The development of battery dismantling and recycling technologies with high efficiencies well beyond the EU Battery Directives targets of 50 % for most battery technologies is essential to ensure the long-term sustainability of the battery economy by 2030. The ambition of BATTERY 2030+ is to develop a ground-breaking new recycling process compared with the state-of-the art.
This calls for new, innovative, simple and low-cost processes targeting a very high recycling rate, low carbon footprint and economic viability that will ensure a rather direct recovery of the active materials and single, instead of multistep, approaches. Furthermore, the new materials, interfaces/interphases and cell architectures developed in BATTERY 2030+, call for new recycling concepts, such as reconditioning or reusing electrodes and vice versa. Industrial participation will be brought early on board. To pave the way for such a shift, there will be a direct coupling to material suppliers, cell and battery manufacturers, main applications actors and recyclers to integrate the constraints of recycling in the new battery designs and manufacturing processes: (1) design-for-sustainability (including eco-design and economic and social aspects – considering the whole life cycle), (2) design-for-dismantling and (3) design-for-recycling approaches. In such a way, the BATTERY 2030+ roadmap will promote a circular economy with reduced waste, low CO2 footprint and more intelligent use of strategic resources.
It is the ambition of BATTERY 2030+ to trend to a new recycling model based on data collection and analysis, automated pack disassembly to cell level, wherever possible investigating re-use and re-purposing, automated cell disassembly to maximally individualized components, and development of selective powder recovery technologies and reconditioning them to battery grade active materials that as such are re-useable in batteries for automotive/stationary applications, with significantly reduced logistical efforts.
Direct Recycling fully integrated with re-use
Concluding over a time frame of ten years, a circular model will be developed, incorporating specific R&I actions, such as preparing a battery design for maximum longevity, considering re-calibration, refurbishing and the suitability for second life applications and multiple usages. Integrated sensing and possibly self-healing concepts can be used to identify damaged/aged components and prepare for their reuse. It will also include the development of concepts for the traceability especially of critical raw material throughout the entire cell life, as well as automated cell sorting and evaluation and development of efficient, single step, cheap and sustainable processes to recover valuable and critical materials. Artificial intelligence and sorting equipment will be required to be applied in selective recycling processes, but also versatile processes applicable to any battery technology will be looked for: the same approach to maximally recover battery components will be targeted even in case of chemistries such as metal-air and others.
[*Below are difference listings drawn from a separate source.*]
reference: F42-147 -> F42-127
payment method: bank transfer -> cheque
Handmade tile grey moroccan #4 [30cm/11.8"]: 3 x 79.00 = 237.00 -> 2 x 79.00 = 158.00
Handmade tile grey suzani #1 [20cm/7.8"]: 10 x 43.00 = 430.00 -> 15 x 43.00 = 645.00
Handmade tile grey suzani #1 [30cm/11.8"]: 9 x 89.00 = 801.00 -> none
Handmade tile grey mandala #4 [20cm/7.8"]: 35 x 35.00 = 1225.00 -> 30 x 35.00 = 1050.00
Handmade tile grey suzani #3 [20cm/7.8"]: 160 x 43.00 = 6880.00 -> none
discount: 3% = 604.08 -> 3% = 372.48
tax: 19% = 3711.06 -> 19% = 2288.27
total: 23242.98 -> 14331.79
The new process for recyclability will be the basis of a series of R&I actions with the main purpose to have direct recycling implemented in the long term.
In short term: Start building the integration of design for sustainability and dismantling, develop a system for data collection and analysis, develop technologies for battery packs/modules sorting and re-use/re-purposing and start the development of automated disassembly to battery cells. New tests to be developed for rapid cell characterisation.
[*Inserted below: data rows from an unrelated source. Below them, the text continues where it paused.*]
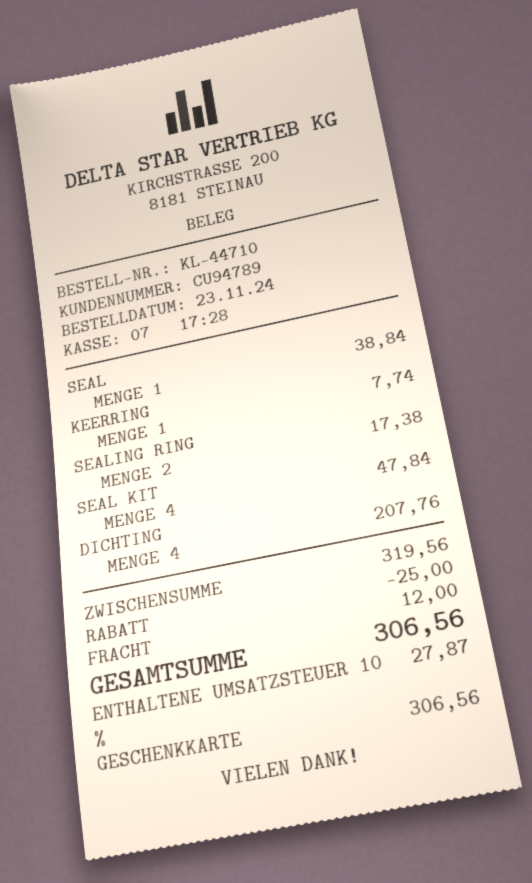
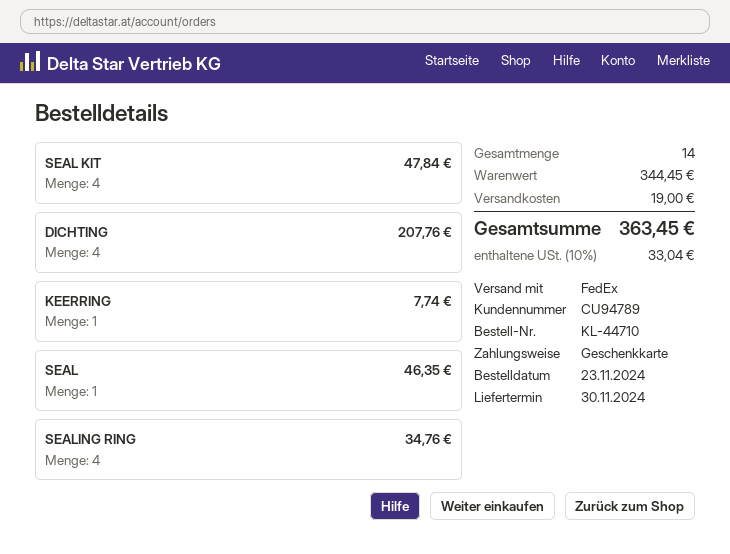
SEAL: 1 for 38.84 -> 1 for 46.35
SEALING RING: 2 for 17.38 -> 4 for 34.76
subtotal: 319.56 -> 344.45
discount: 25.00 -> none
shipping: 12.00 -> 19.00
tax: 10% = 27.87 -> 10% = 33.04
total: 306.56 -> 363.45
In medium term: Automated cell disassembly into individual components will be developed as well as sorting and recovery technologies for powders and components and their reconditioning to new active battery grade materials advanced. Recovered materials will be tested in battery application. Predicting and modelling tools for re-use of the materials in a secondary application are to be developed.
In long term: A full system for direct recycling will be developed and qualified. Would the material/components not be suitable to be reconditioned to battery grade because of e.g. structural or purity constraints, a fall-back alternative in the last stage of the new process could be to convert them to precursors with an eventual change of composition ratio’s anticipating future chemistry changes and new generation materials.